To that end, if you ask a hundred teachers and administrators what features should be included in an LMS, you’ll get a hundred different lists. Presuming the vendor itself is a healthy company with excellent data privacy and security measures, let’s try to consider the software’s essential feature inclusions itself. All LMS should have the best user experience in the following categories:

  • A flexible design workflow for building a course of study: the ability to easily create and post a course of study by building out a series of learning experiences in written text but also including the ability to record rich media, but flexible enough to allow a variety of learning models.
  • Equitable and accessible UI/UX design for each role: dedicated usage of an LMS with students means a near minimalist’s approach to the design for screens facing teachers and students to avoid confusion and fatigue while the learner works through an activity. With regards to accessibility, this means accounting for the needs of all learners regardless of literacy and language development or an accommodation from an IEP.
  • A flexible means for assessment feedback: whether one or many students, the ability to provide written and verbal
  • Device ambivalent (not device agnostic): the user’s closest internet-connected device is the right device. If the vendor doesn’t develop elegant solutions that aren’t hampered by the size of the screen or the method for interaction, they’re coming up short for students and teachers alike.
  • Extensibility: For all the features an LMS can offer, the content that doesn’t come from original instructional activities authored by the teacher, planning team, or district must be curated from other sources. Canvas and Schoology have relied upon the Learning Tools Interoperability specification (LTI) from IMS Global for offering content and skill app developers to connect securely. Google Classroom has its own bank of API documentation for developers to integrate with their platform, including the capacity to access other material created with Google apps.
  • Backend monitoring and analytics reporting: LMS developers offer their admin-level accounts access to the user behavior data in a set of “canned” analytics reports such as number of times and duration for users logging in, by student, class, and activity. Yet these are only useful for informing certain decisions and should not be exclusively referenced for calculating attendance or similar reporting requirements that aren’t as relevant as they once were before. Such user statistics can function as an early warning signal and serve as a conversation starter when engagement drops, but the better indicators lie in the learning data as students attempt projects and activities with more qualitative responses. For administrators, aggregate reporting from the LMS can reveal patterns in certain skill adoption by students, which teachers are exemplary at translating those skills and subsequently promote those teachers’ efforts during professional learning.

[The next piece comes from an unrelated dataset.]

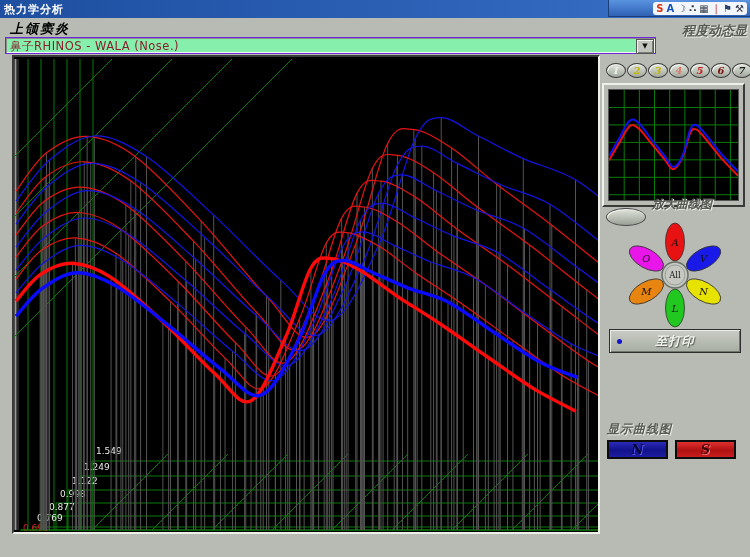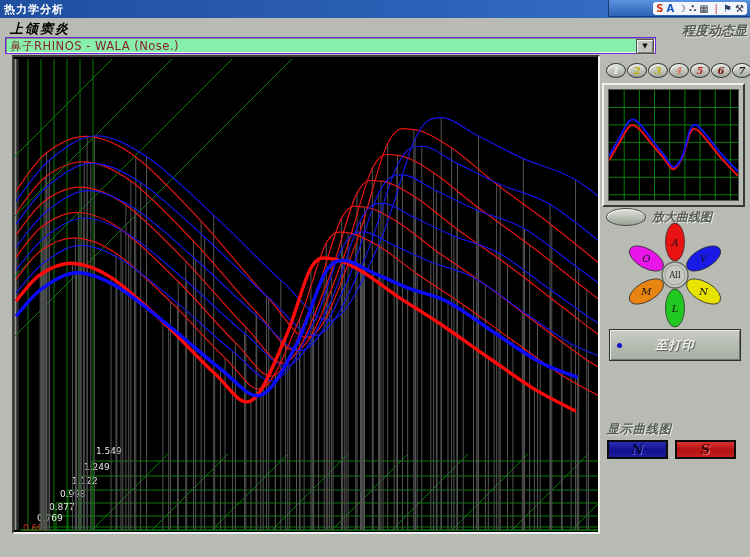"放大曲线图" #zoom-label { top: 209px -> 196px }
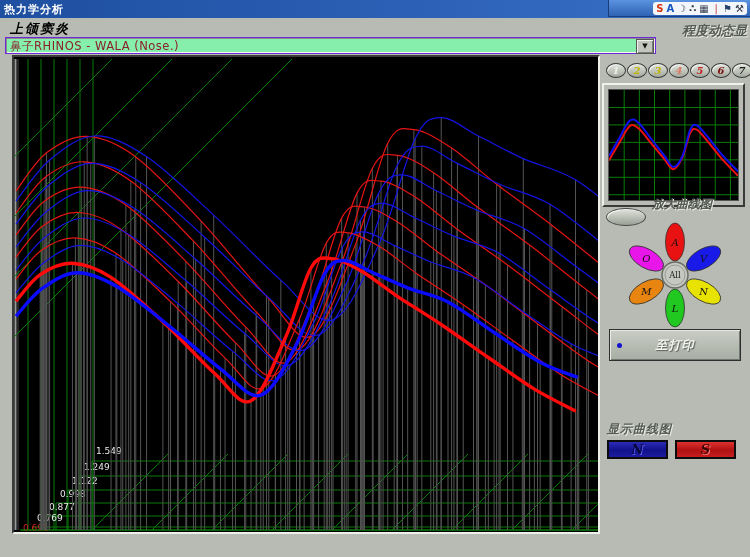"至打印" .panel-btn { height: 32px -> 24px }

Getting the most out of your LMS

The curse of any enterprise-grade platform is that it’s a significant effort to be an expert on all functions and how effective they are at solving the problem for which they were designed. Even so, staying close to your account representative and subscribing to any published literature or online forums can further the value for your students and teachers. Consider the following prompts for getting the most out of your LMS.

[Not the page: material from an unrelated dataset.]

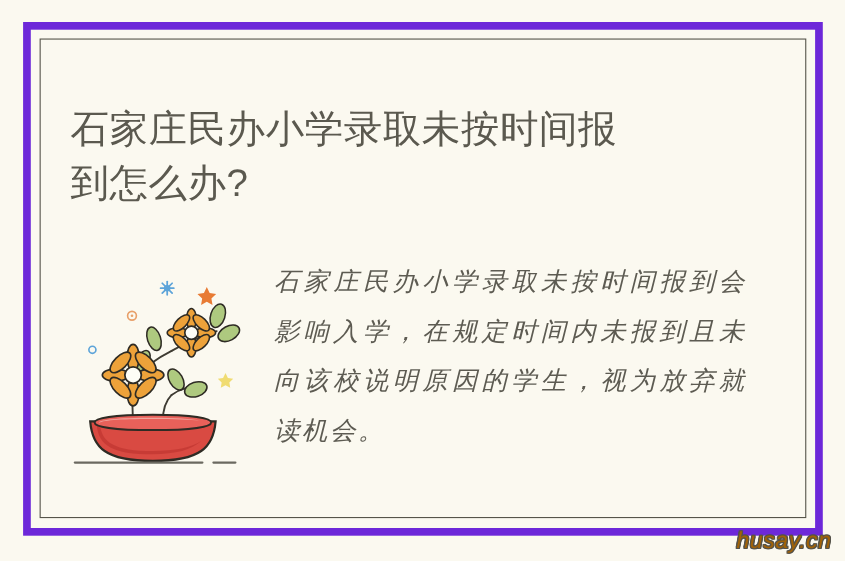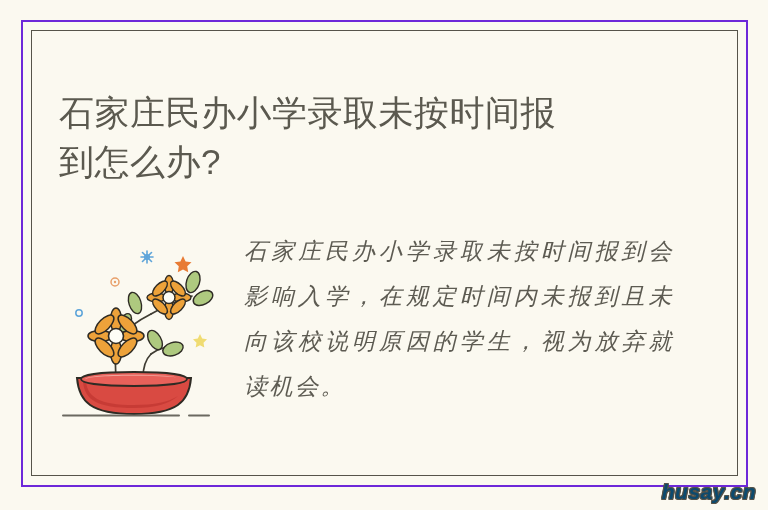"石家庄民办小学录取未按时间报" .outer-frame { border: 2px solid #6d28d9 -> 7px solid #6d28d9 }
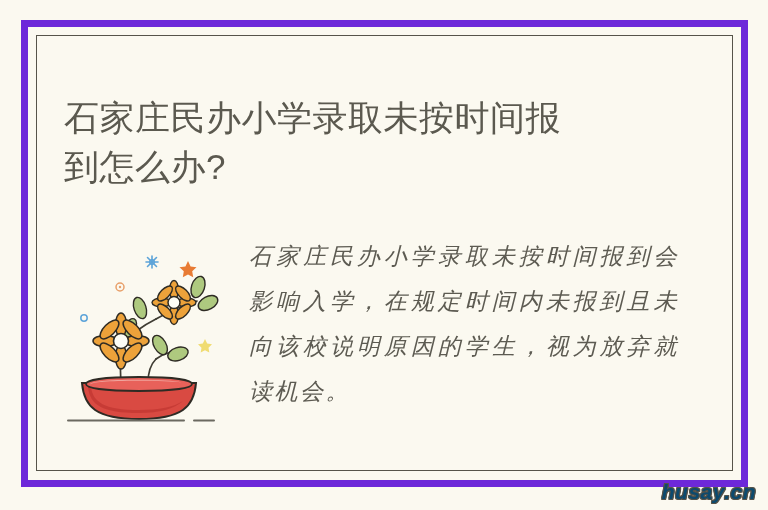"husay.cn" .watermark { color: #0c4a6e -> #a16207; font-weight: bold -> normal }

  • Consolidating and eliminating third-party apps in favor of native ones as long as there is parity.
  • Leaning on your rep for understanding all the features, choosing which to implement, and chunking that roll out with your schools without frustrating your high-flying teachers desires to use certain functionality.
  • Scheduling regular professional learning experiences each grading period to calibrate usage from backend data.
  • Joining the user groups if established, or helping start a pilot user group based on role or a particular school model.
  • Appointing a small task team of naturally inquisitive staff to lead the way on maximizing the usage of the LMS and other apps in your edtech stack.


Like we were told about computers entering the workplace decades ago, they’re only as smart as what we put into them. LMS are no different. And because of the interconnectedness of the edtech ecosystem, their effectiveness is fluidly evolving and requires the intention to yield results in the user experience we provide of both our students and the teachers tending to their growth.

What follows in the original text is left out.